In an AWS Lambda function, I would like to be able to call a component to create a RDS DB Snapshot. There is an async method on the client named CreateDBSnapshotAsync. But, because this is AWS Lambda, I only have 5 minutes to complete the task. So, if I await it, the AWS Lambda function will timeout. And, apparently when it times out, the call is cancelled and then the snapshot is not completed.
Is there some way I can make the call in a COMPLETELY asynchronously way so that once I invoke it, it will complete no matter if my Lambda function times out or not?
In other words, I don't care about the result, I just want to invoke the process and move on, a "set it and forget it" mentality.
My call (without the await, obviously) is as below
using (var rdsClient = new AmazonRDSClient())
{
Task<CreateDBSnapshotResponse> response = rdsClient.CreateDBSnapshotAsync(new CreateDBSnapshotRequest($"MySnapShot", instanceId));
}
As requested, here's the full method:
public async Task<CloudFormationResponse> MigrateDatabase(CloudFormationRequest request, ILambdaContext context)
{
LambdaLogger.Log($"{nameof(MigrateDatabase)} invoked: " + JsonConvert.SerializeObject(request));
if (request.RequestType != "Delete")
{
try
{
var migrations = this.Context.Database.GetPendingMigrations().OrderBy(b=>b).ToList();
for (int i = 0; i < migrations.Count(); i++)
{
string thisMigration = migrations [i];
this.ApplyMigrationInternal(thisMigration);
}
this.TakeSnapshotAsync(context,migrations.Last());
return await CloudFormationResponse.CompleteCloudFormationResponse(null, request, context);
}
catch (Exception e)
{
LambdaLogger.Log(e.ToString());
if (e.InnerException != null) LambdaLogger.Log(e.InnerException.ToString());
return await CloudFormationResponse.CompleteCloudFormationResponse(e, request, context);
}
}
return await CloudFormationResponse.CompleteCloudFormationResponse(null, request, context);
}
internal void TakeSnapshotAsync(ILambdaContext context, string migration)
{
var instanceId = this.GetEnvironmentVariable(nameof(DBInstance));
using (var rdsClient = new AmazonRDSClient())
{
Task<CreateDBSnapshotResponse> response = rdsClient.CreateDBSnapshotAsync(new CreateDBSnapshotRequest($"{instanceId}{migration.Replace('_','-')}", instanceId));
while (context.RemainingTime > TimeSpan.FromSeconds(15))
{
Thread.Sleep(15000);
}
}
}
First refactor that sub function to use proper async syntax along with the use of Task.WhenAny.

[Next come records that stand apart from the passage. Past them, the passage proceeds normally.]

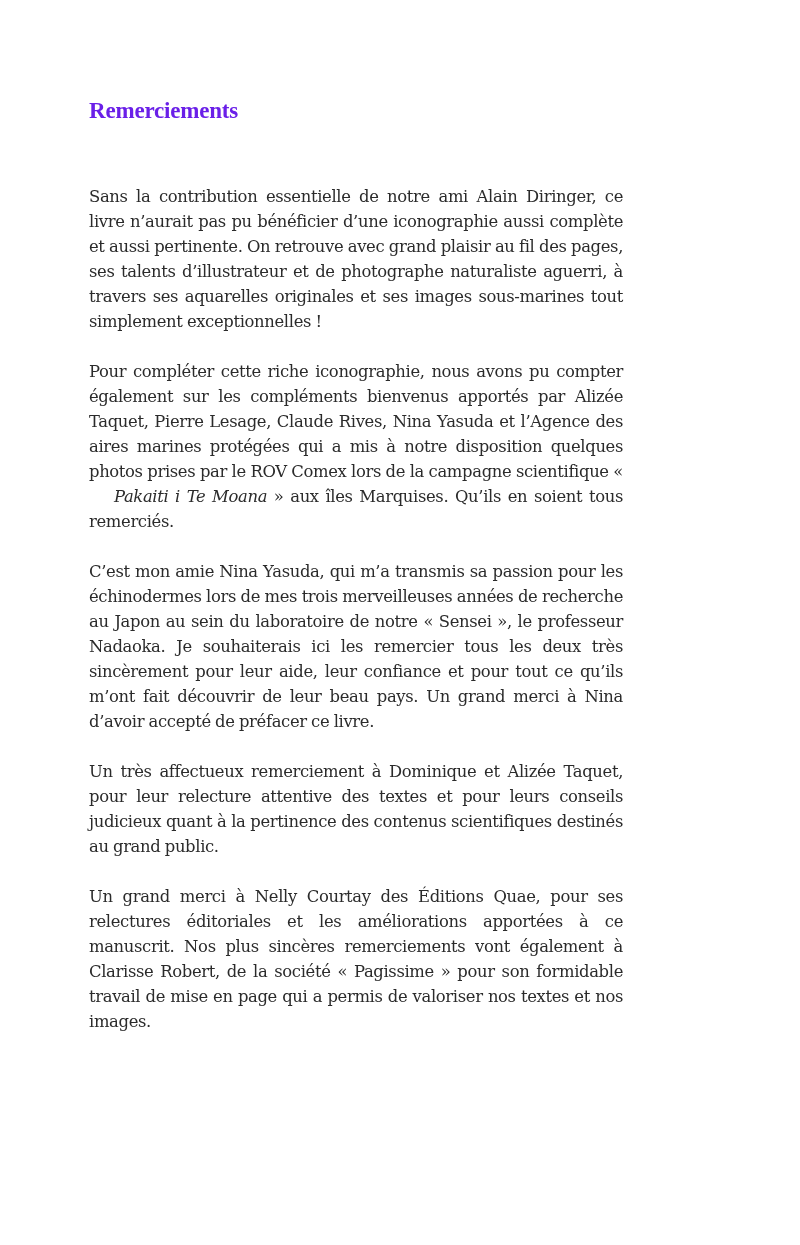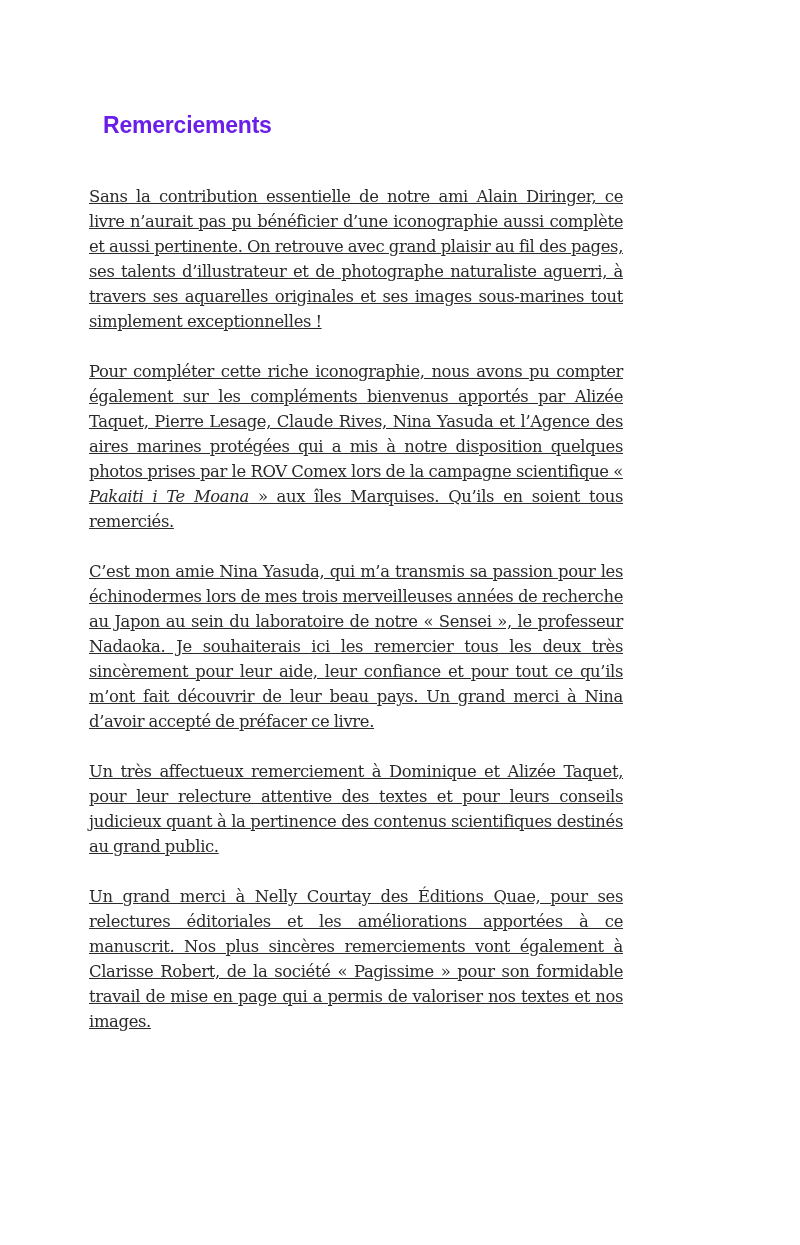--- a/index.html
+++ b/index.html
@@ -16,22 +16,22 @@
     .page {
       position: absolute;
       left: 89px;
       top: 0;
       width: 534px;
     }
     .title {
       position: absolute;
       top: 98px;
       left: 0;
-      margin: 14px;
-      font-family: Liberation Sans, sans-serif;
+      margin: 0;
+      font-family: Liberation Serif, serif;
       font-weight: bold;
       font-size: 23px;
       letter-spacing: -0.2px;
       color: #6a1fe8;
       white-space: nowrap;
     }
     .body-text {
       position: absolute;
       top: 184px;
       left: 0;
@@ -41,24 +41,24 @@
       margin: 0 0 25px 0;
       font-family: "DejaVu Serif", serif;
       font-size: 16.4px;
       line-height: 25px;
       color: #2b2b2b;
       text-align: justify;
       text-align-last: left;
       letter-spacing: -0.35px;
       word-spacing: -0.5px;
       hyphens: manual;
-      text-decoration: underline;
     }
     .para em {
       font-style: italic;
+      margin-left: 25px;
     }
   </style>
 </head>
 <body>
 
 <div class="page">
   <h1 class="title" style="color: rgb(106, 31, 232);">Remerciements</h1>
 
   <div class="body-text">
     <p class="para">Sans la contribution essentielle de notre ami Alain Diringer, ce livre n’aurait pas pu bénéficier d’une iconographie aussi complète et aussi pertinente. On retrouve avec grand plaisir au fil des pages, ses talents d’illustrateur et de photographe naturaliste aguerri, à travers ses aquarelles originales et ses images sous-marines tout simplement exceptionnelles !</p>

internal async Task TakeSnapshotAsync(ILambdaContext context, string migration) {
var instanceId = this.GetEnvironmentVariable(nameof(DBInstance));
//don't wrap in using block or it will be disposed before you are done with it.
var rdsClient = new AmazonRDSClient();
var request = new CreateDBSnapshotRequest($"{instanceId}{migration.Replace('_','-')}", instanceId);
//don't await this long running task
Task<CreateDBSnapshotResponse> response = rdsClient.CreateDBSnapshotAsync(request);
Task delay = Task.Run(async () => {
while (context.RemainingTime > TimeSpan.FromSeconds(15)) {
await Task.Delay(15000); //Don't mix Thread.Sleep. use Task.Delay and await it.
}
}
// The call returns as soon as the first operation completes,
// even if the others are still running.
await Task.WhenAny(response, delay);
}
So if the RemainingTime runs out, it will break out of the call even if the snap shot task is still running so that the request does not time out.
Now you should be able to await the snapshot while there is still time available in the context
public async Task<CloudFormationResponse> MigrateDatabase(CloudFormationRequest request, ILambdaContext context) {
LambdaLogger.Log($"{nameof(MigrateDatabase)} invoked: " + JsonConvert.SerializeObject(request));
if (request.RequestType != "Delete") {
try {
var migrations = this.Context.Database.GetPendingMigrations().OrderBy(b=>b).ToList();
for (int i = 0; i < migrations.Count(); i++) {
string thisMigration = migrations [i];
this.ApplyMigrationInternal(thisMigration);
}
await this.TakeSnapshotAsync(context, migrations.Last());
return await CloudFormationResponse.CompleteCloudFormationResponse(null, request, context);
} catch (Exception e) {
LambdaLogger.Log(e.ToString());
if (e.InnerException != null) LambdaLogger.Log(e.InnerException.ToString());
return await CloudFormationResponse.CompleteCloudFormationResponse(e, request, context);
}
}
return await CloudFormationResponse.CompleteCloudFormationResponse(null, request, context);
}
This should also allow for any exceptions thrown by the RDS client to be caught by the currently executing thread. Which should help with troubleshooting any exception messages.
Some interesting information from documentation.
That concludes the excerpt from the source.